**Work task:**
Filter the records, keeping every line that has the string "Postgres".
::: Source material :::
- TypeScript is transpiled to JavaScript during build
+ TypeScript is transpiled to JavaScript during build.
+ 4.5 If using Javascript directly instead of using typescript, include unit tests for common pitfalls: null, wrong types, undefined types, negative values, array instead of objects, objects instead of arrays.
:::
::: Source material :::
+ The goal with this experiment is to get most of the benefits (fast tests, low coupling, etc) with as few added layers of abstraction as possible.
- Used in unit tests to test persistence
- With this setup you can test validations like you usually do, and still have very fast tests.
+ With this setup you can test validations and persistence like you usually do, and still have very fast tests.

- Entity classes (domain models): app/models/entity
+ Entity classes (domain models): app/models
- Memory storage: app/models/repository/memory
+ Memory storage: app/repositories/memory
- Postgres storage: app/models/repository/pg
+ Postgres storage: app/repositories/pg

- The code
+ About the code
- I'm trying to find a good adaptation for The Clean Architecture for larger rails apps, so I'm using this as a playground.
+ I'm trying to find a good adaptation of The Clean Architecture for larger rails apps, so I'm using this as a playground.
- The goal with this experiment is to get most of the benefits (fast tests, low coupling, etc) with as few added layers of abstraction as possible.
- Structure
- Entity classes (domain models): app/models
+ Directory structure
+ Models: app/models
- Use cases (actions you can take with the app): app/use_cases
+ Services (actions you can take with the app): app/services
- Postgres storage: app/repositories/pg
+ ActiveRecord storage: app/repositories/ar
:::
**Written response:**
- Postgres storage: app/models/repository/pg
+ Postgres storage: app/repositories/pg
- Postgres storage: app/repositories/pg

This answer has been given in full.